* [Exercise details]: Using the records below, quote only the span that opens with the line containing "BBQ Boards®, Recteq" and closes with the line containing "balance: 4005.92 -> 3992.87", exactly and inclusively.

* [Input for this task]:

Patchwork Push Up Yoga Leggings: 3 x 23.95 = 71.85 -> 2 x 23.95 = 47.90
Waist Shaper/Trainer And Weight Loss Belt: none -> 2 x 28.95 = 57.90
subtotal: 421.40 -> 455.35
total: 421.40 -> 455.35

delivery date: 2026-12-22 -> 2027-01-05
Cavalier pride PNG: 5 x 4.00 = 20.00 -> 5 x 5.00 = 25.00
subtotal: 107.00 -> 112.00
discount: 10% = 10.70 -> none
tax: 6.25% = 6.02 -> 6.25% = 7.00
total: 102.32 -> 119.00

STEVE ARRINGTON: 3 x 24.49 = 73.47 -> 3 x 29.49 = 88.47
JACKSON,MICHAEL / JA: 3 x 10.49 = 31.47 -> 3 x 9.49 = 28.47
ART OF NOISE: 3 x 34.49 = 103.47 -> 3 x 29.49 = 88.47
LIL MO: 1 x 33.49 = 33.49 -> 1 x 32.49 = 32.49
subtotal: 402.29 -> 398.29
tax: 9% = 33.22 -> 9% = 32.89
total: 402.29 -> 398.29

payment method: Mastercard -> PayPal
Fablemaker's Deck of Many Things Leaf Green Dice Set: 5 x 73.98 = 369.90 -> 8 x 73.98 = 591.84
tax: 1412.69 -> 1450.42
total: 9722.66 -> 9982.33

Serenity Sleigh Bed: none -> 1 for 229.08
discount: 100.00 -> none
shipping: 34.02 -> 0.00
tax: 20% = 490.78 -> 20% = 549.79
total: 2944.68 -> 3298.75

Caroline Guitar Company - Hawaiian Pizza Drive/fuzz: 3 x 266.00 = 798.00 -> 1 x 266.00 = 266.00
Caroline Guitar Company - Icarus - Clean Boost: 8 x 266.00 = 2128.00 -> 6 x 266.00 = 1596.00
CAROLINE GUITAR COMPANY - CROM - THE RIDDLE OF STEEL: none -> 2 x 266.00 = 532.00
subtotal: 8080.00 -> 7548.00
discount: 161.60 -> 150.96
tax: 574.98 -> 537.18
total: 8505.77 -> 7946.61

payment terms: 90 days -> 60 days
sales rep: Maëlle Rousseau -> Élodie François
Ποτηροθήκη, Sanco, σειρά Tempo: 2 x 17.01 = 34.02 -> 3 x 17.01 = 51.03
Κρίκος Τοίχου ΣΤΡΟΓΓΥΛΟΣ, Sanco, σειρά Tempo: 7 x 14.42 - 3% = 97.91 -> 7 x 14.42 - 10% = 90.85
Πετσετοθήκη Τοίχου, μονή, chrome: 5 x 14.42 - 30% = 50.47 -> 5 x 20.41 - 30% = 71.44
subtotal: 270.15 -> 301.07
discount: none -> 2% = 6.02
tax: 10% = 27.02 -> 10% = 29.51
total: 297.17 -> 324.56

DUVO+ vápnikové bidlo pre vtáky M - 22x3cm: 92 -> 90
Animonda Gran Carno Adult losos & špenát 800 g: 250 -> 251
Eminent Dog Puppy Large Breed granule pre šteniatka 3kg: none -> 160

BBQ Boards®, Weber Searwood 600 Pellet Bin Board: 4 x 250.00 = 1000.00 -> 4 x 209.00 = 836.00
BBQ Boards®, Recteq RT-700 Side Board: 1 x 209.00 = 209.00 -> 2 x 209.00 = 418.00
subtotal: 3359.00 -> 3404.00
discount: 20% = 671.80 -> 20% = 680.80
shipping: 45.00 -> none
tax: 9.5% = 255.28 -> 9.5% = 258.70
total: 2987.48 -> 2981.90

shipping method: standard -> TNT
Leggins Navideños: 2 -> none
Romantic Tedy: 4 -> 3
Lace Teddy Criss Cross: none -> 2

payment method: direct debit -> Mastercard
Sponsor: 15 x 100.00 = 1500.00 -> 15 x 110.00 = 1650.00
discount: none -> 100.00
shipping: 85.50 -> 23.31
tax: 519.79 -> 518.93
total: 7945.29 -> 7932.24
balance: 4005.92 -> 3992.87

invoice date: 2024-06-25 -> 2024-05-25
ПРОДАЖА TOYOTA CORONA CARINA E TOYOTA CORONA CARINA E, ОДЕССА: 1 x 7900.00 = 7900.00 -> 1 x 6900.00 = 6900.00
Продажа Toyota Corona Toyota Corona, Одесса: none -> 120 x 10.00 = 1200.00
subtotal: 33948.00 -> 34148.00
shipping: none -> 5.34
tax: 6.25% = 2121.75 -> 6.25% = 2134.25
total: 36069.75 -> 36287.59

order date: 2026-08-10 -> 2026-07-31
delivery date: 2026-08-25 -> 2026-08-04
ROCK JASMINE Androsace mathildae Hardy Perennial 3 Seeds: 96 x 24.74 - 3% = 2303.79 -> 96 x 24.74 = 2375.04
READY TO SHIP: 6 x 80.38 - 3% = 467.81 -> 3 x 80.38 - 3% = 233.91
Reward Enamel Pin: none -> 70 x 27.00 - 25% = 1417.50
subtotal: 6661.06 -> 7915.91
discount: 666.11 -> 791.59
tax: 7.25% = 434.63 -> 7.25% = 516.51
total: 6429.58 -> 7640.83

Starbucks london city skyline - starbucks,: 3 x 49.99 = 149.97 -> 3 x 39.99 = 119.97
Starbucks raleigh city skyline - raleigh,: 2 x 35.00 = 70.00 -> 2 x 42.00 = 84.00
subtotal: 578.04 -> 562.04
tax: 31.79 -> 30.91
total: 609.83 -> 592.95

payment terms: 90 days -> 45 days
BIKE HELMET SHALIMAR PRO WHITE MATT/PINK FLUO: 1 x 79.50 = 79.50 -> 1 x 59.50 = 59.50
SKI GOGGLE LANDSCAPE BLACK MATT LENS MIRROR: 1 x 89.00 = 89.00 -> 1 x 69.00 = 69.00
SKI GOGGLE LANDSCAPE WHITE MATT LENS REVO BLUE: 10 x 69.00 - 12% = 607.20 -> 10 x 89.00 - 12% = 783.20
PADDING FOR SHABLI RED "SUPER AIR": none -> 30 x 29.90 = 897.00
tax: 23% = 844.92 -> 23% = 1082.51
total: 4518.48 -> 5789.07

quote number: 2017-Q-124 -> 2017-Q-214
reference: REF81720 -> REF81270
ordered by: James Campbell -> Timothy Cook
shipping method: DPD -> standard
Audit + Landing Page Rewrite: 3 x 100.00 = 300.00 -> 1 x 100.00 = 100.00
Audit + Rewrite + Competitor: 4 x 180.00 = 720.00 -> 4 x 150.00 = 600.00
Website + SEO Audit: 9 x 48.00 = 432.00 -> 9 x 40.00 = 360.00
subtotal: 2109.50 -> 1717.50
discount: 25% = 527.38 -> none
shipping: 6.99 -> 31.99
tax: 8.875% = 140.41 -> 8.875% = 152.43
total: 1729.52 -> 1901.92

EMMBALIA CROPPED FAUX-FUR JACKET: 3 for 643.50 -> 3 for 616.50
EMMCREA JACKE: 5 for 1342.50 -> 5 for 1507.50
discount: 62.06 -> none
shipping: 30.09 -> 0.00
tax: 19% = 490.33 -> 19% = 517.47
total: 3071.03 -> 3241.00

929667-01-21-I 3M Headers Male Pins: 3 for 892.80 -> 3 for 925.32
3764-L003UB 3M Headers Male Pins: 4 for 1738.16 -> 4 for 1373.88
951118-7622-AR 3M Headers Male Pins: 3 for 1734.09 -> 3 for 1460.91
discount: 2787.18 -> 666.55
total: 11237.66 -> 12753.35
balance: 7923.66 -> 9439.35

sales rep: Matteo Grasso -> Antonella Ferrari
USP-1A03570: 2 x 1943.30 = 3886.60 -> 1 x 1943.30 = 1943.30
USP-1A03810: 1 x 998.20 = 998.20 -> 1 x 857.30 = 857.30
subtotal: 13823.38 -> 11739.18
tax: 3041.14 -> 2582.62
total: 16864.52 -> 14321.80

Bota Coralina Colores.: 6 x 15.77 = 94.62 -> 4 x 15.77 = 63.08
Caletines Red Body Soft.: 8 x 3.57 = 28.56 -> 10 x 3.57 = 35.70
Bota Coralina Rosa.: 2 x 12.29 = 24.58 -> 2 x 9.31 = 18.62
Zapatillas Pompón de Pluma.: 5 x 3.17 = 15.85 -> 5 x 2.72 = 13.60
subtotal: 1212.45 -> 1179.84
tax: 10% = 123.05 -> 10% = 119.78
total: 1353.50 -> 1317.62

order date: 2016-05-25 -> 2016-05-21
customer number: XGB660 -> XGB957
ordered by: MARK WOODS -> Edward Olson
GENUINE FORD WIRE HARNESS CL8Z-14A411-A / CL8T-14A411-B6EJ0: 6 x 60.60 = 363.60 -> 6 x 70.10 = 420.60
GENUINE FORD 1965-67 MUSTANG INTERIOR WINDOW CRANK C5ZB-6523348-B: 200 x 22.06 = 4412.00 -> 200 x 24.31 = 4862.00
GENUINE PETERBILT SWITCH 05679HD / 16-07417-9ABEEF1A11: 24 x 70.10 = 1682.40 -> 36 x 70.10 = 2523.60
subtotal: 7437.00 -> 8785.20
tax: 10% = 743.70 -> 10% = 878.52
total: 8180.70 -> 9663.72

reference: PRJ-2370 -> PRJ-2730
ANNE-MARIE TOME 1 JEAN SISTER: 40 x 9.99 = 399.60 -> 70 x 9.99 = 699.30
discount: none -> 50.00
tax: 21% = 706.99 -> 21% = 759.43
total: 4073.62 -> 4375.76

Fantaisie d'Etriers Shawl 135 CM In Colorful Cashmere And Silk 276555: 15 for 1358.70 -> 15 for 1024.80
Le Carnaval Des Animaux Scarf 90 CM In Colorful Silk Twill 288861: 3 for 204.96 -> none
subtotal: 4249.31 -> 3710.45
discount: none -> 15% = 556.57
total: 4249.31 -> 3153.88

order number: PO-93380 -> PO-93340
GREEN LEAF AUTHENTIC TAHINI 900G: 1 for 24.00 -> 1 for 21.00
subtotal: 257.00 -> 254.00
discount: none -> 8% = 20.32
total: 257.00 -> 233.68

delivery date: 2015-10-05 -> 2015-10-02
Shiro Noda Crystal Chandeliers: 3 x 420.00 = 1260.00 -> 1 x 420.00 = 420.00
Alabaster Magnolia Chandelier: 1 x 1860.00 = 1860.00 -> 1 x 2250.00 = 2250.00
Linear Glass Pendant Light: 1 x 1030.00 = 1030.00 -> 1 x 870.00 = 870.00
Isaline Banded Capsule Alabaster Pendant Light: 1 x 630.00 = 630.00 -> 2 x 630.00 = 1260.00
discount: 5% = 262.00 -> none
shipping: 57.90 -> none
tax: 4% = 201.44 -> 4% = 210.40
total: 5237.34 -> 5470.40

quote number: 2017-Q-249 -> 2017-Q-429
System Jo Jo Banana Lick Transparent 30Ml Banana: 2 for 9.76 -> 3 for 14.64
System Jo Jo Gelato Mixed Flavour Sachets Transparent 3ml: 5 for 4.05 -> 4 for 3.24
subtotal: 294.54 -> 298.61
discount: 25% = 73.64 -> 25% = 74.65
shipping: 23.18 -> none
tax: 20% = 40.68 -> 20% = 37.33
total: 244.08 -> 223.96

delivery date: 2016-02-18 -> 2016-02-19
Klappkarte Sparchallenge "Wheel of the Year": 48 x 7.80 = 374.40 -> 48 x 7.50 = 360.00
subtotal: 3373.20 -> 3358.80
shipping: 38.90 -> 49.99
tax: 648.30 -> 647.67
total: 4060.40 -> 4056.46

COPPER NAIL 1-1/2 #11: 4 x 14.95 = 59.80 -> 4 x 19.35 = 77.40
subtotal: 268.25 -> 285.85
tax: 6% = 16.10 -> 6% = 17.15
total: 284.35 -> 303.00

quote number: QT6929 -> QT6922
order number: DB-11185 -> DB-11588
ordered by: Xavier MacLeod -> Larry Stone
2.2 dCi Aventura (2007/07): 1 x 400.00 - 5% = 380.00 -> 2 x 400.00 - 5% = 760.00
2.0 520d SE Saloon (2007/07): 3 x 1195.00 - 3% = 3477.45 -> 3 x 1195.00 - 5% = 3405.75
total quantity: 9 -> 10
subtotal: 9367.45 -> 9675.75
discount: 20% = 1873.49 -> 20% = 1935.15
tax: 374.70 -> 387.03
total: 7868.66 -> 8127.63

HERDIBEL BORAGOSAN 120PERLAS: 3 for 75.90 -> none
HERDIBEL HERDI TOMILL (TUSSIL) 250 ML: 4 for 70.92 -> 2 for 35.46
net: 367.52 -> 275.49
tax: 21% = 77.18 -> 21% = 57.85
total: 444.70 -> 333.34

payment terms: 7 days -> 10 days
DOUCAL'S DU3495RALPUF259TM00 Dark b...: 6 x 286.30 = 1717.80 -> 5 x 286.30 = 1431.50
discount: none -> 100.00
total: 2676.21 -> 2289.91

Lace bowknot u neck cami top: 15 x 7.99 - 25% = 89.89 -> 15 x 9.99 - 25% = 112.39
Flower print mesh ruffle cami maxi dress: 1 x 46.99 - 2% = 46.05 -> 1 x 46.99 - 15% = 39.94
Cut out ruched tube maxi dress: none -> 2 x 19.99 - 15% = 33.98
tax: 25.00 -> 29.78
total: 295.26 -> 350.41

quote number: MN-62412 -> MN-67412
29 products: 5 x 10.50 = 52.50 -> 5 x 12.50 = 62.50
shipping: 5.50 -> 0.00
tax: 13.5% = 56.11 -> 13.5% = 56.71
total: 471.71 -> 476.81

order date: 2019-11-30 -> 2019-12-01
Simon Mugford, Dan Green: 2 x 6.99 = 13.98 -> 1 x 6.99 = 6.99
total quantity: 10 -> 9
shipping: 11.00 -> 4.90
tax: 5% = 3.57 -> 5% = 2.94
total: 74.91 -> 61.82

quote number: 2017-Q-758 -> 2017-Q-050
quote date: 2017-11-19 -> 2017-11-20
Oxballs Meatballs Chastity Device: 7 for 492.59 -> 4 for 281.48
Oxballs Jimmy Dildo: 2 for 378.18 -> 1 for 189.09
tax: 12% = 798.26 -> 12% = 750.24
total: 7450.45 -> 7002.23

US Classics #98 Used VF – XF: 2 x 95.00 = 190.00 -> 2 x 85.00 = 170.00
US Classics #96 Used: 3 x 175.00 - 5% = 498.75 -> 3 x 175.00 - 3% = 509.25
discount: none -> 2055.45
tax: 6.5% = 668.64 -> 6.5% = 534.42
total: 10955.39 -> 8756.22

* [Response box]:
BBQ Boards®, Recteq RT-700 Side Board: 1 x 209.00 = 209.00 -> 2 x 209.00 = 418.00
subtotal: 3359.00 -> 3404.00
discount: 20% = 671.80 -> 20% = 680.80
shipping: 45.00 -> none
tax: 9.5% = 255.28 -> 9.5% = 258.70
total: 2987.48 -> 2981.90

shipping method: standard -> TNT
Leggins Navideños: 2 -> none
Romantic Tedy: 4 -> 3
Lace Teddy Criss Cross: none -> 2

payment method: direct debit -> Mastercard
Sponsor: 15 x 100.00 = 1500.00 -> 15 x 110.00 = 1650.00
discount: none -> 100.00
shipping: 85.50 -> 23.31
tax: 519.79 -> 518.93
total: 7945.29 -> 7932.24
balance: 4005.92 -> 3992.87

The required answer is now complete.